Saved entries

====================

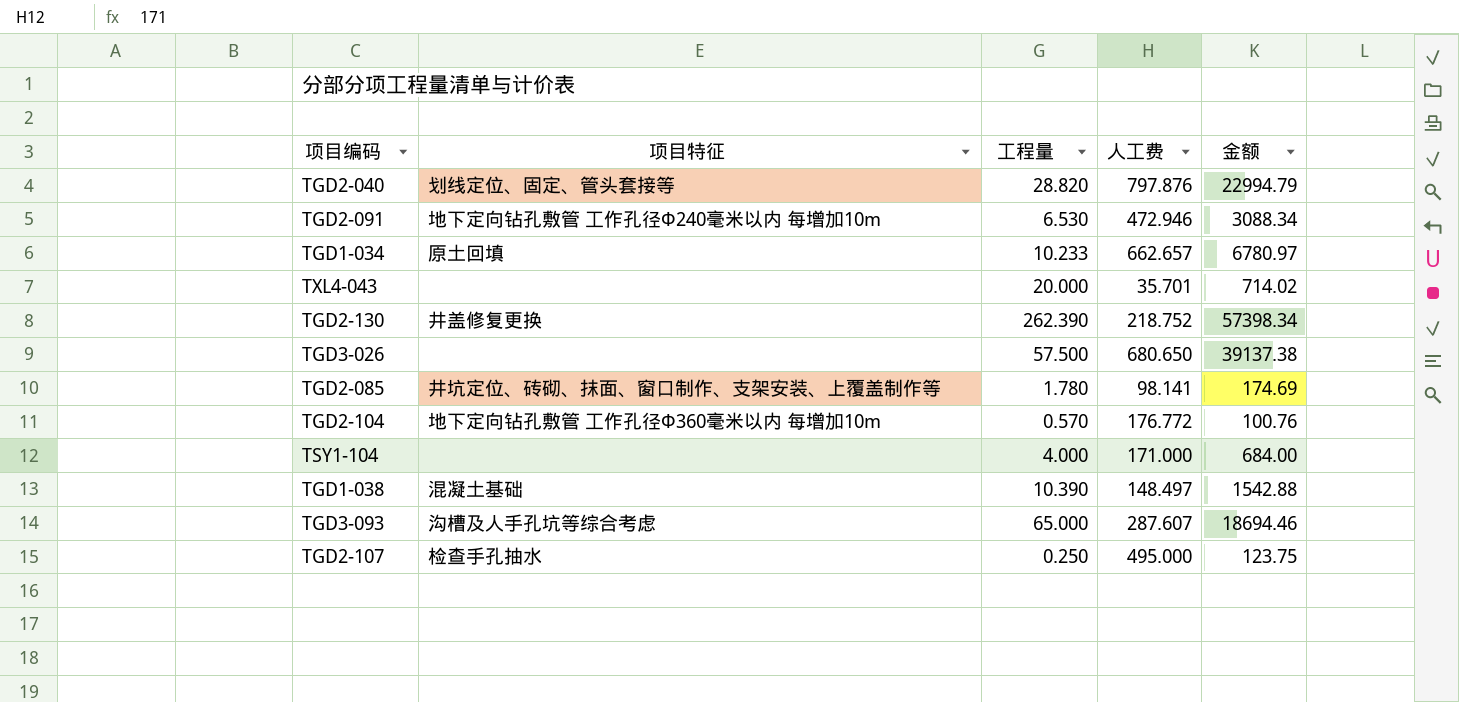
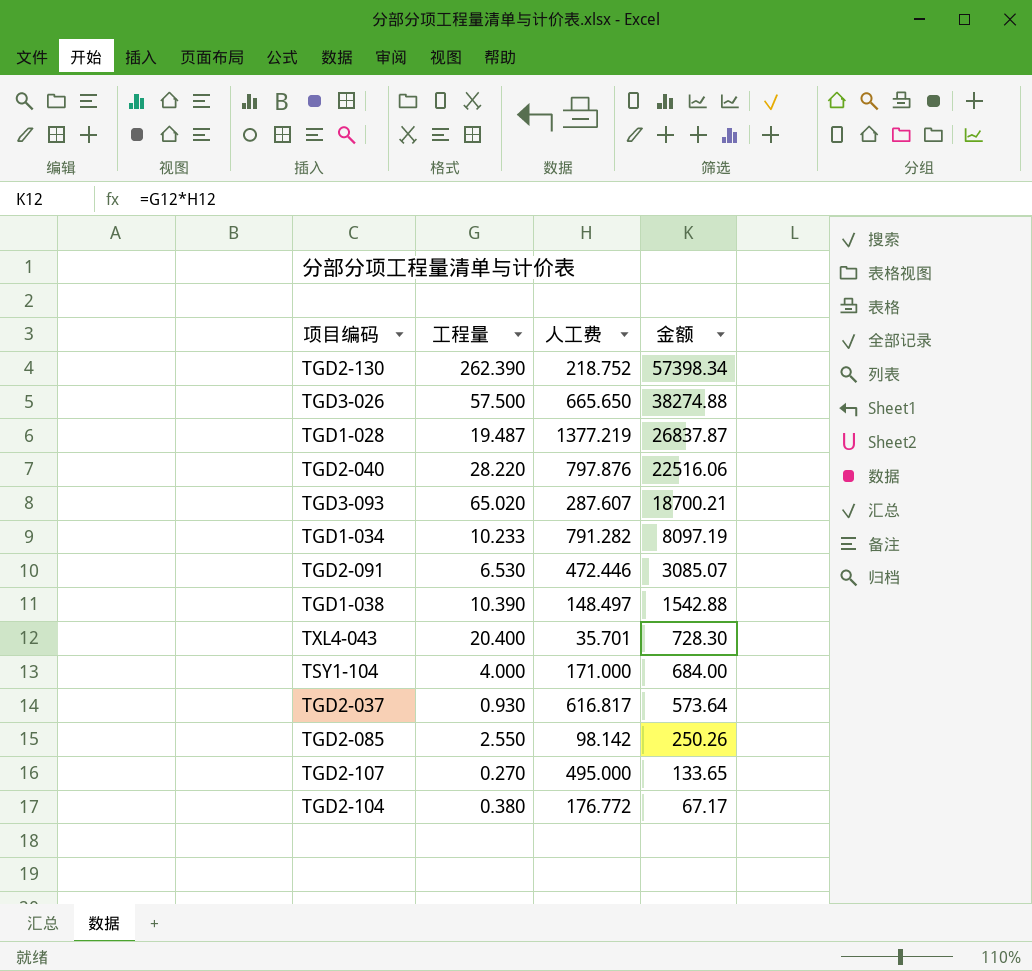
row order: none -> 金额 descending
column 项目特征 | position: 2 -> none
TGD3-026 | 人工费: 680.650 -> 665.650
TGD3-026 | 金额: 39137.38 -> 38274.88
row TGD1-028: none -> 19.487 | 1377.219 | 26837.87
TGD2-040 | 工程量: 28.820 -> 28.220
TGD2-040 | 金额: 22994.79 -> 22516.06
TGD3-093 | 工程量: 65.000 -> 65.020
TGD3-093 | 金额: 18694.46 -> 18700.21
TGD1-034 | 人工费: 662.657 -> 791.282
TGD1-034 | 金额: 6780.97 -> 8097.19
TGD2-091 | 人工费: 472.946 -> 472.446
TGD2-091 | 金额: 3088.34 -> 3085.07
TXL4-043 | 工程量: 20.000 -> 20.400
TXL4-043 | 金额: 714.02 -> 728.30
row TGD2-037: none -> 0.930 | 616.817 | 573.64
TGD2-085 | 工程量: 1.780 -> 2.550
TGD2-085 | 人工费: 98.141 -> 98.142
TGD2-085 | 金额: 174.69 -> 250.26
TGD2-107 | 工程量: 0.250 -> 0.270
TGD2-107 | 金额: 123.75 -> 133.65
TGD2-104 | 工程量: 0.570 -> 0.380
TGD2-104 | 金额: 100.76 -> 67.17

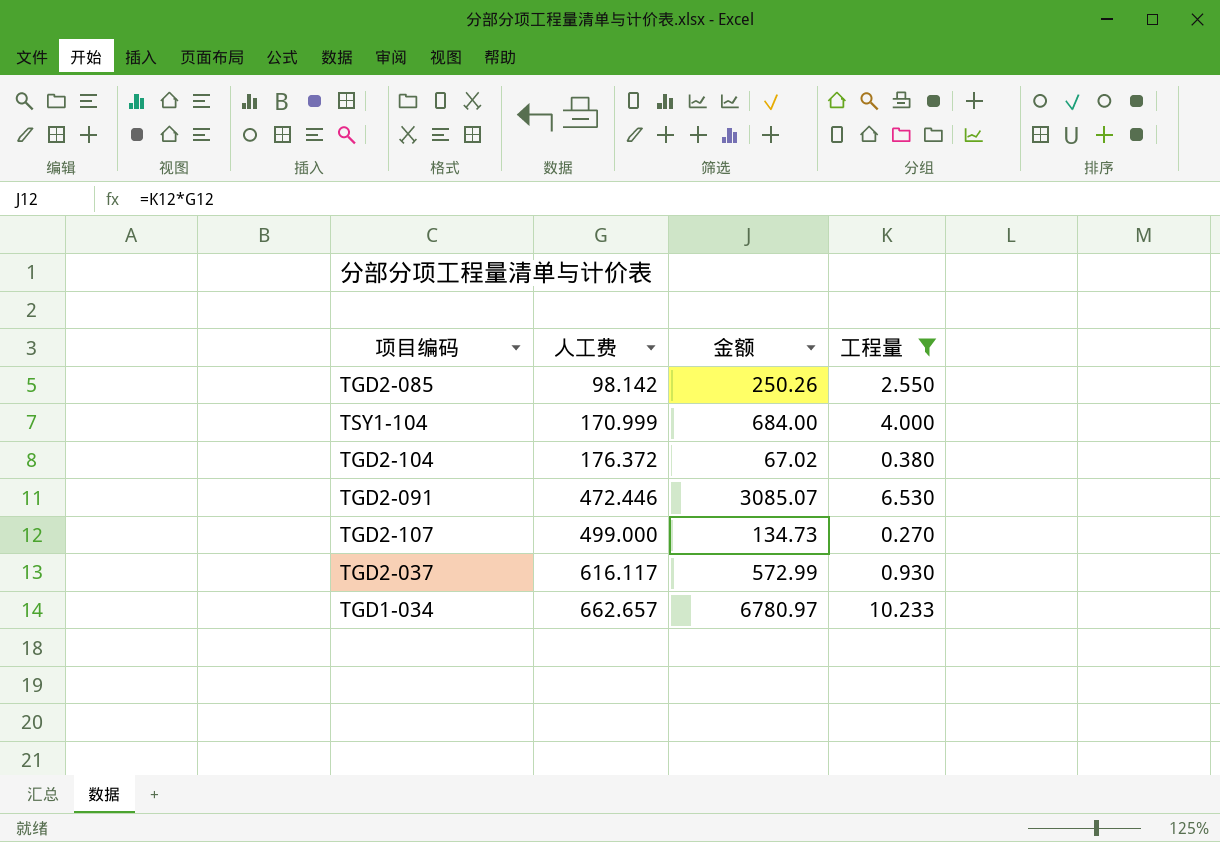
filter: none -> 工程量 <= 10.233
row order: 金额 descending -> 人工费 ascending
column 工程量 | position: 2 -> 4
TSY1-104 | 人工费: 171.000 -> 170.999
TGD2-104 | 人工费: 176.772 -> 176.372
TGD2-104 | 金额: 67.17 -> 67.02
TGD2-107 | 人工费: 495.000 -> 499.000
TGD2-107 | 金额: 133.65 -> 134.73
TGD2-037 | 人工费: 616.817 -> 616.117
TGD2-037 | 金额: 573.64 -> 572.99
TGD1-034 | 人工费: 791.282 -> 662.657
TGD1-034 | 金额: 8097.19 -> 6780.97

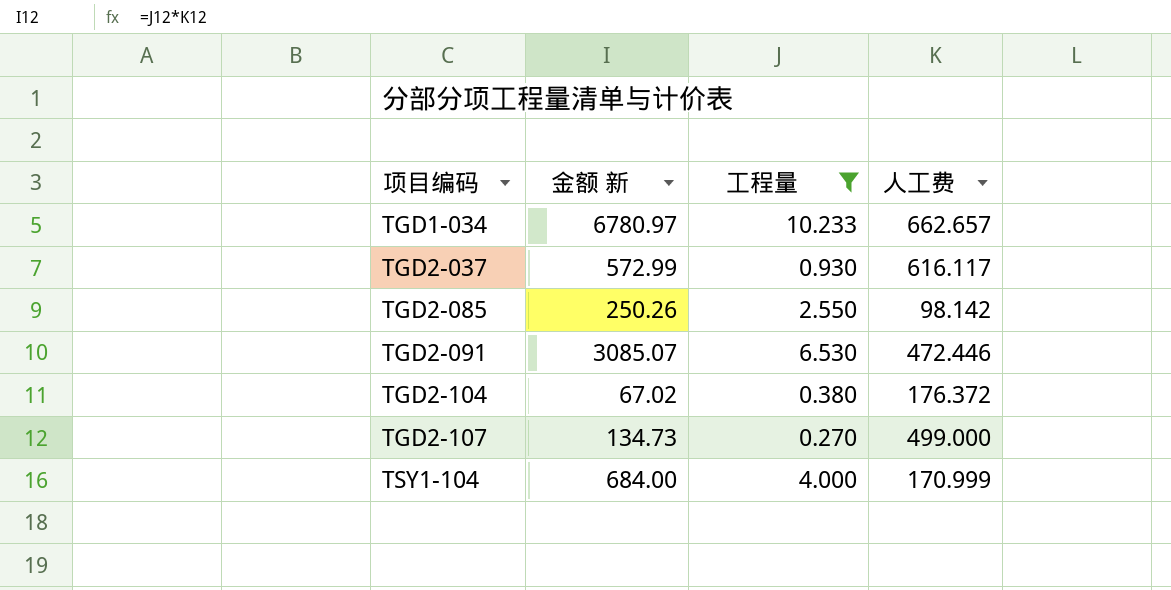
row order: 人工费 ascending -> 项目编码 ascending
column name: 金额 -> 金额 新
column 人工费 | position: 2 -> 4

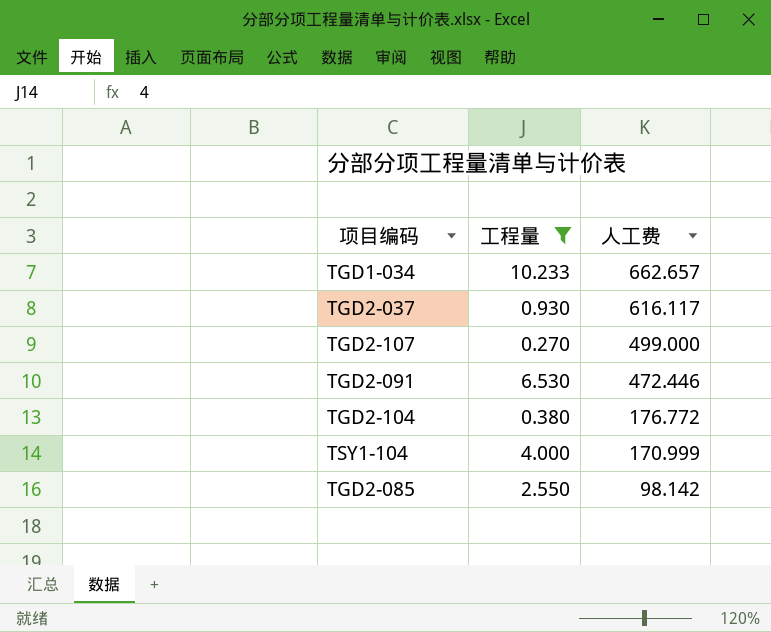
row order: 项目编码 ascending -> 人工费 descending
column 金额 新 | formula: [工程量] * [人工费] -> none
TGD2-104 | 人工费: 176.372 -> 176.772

====================

◆ **Your task**: The answer is the full set of records printed exactly, less the pictures.

◆ **Exercise response**:
row order: none -> 金额 descending
column 项目特征 | position: 2 -> none
TGD3-026 | 人工费: 680.650 -> 665.650
TGD3-026 | 金额: 39137.38 -> 38274.88
row TGD1-028: none -> 19.487 | 1377.219 | 26837.87
TGD2-040 | 工程量: 28.820 -> 28.220
TGD2-040 | 金额: 22994.79 -> 22516.06
TGD3-093 | 工程量: 65.000 -> 65.020
TGD3-093 | 金额: 18694.46 -> 18700.21
TGD1-034 | 人工费: 662.657 -> 791.282
TGD1-034 | 金额: 6780.97 -> 8097.19
TGD2-091 | 人工费: 472.946 -> 472.446
TGD2-091 | 金额: 3088.34 -> 3085.07
TXL4-043 | 工程量: 20.000 -> 20.400
TXL4-043 | 金额: 714.02 -> 728.30
row TGD2-037: none -> 0.930 | 616.817 | 573.64
TGD2-085 | 工程量: 1.780 -> 2.550
TGD2-085 | 人工费: 98.141 -> 98.142
TGD2-085 | 金额: 174.69 -> 250.26
TGD2-107 | 工程量: 0.250 -> 0.270
TGD2-107 | 金额: 123.75 -> 133.65
TGD2-104 | 工程量: 0.570 -> 0.380
TGD2-104 | 金额: 100.76 -> 67.17

filter: none -> 工程量 <= 10.233
row order: 金额 descending -> 人工费 ascending
column 工程量 | position: 2 -> 4
TSY1-104 | 人工费: 171.000 -> 170.999
TGD2-104 | 人工费: 176.772 -> 176.372
TGD2-104 | 金额: 67.17 -> 67.02
TGD2-107 | 人工费: 495.000 -> 499.000
TGD2-107 | 金额: 133.65 -> 134.73
TGD2-037 | 人工费: 616.817 -> 616.117
TGD2-037 | 金额: 573.64 -> 572.99
TGD1-034 | 人工费: 791.282 -> 662.657
TGD1-034 | 金额: 8097.19 -> 6780.97

row order: 人工费 ascending -> 项目编码 ascending
column name: 金额 -> 金额 新
column 人工费 | position: 2 -> 4

row order: 项目编码 ascending -> 人工费 descending
column 金额 新 | formula: [工程量] * [人工费] -> none
TGD2-104 | 人工费: 176.372 -> 176.772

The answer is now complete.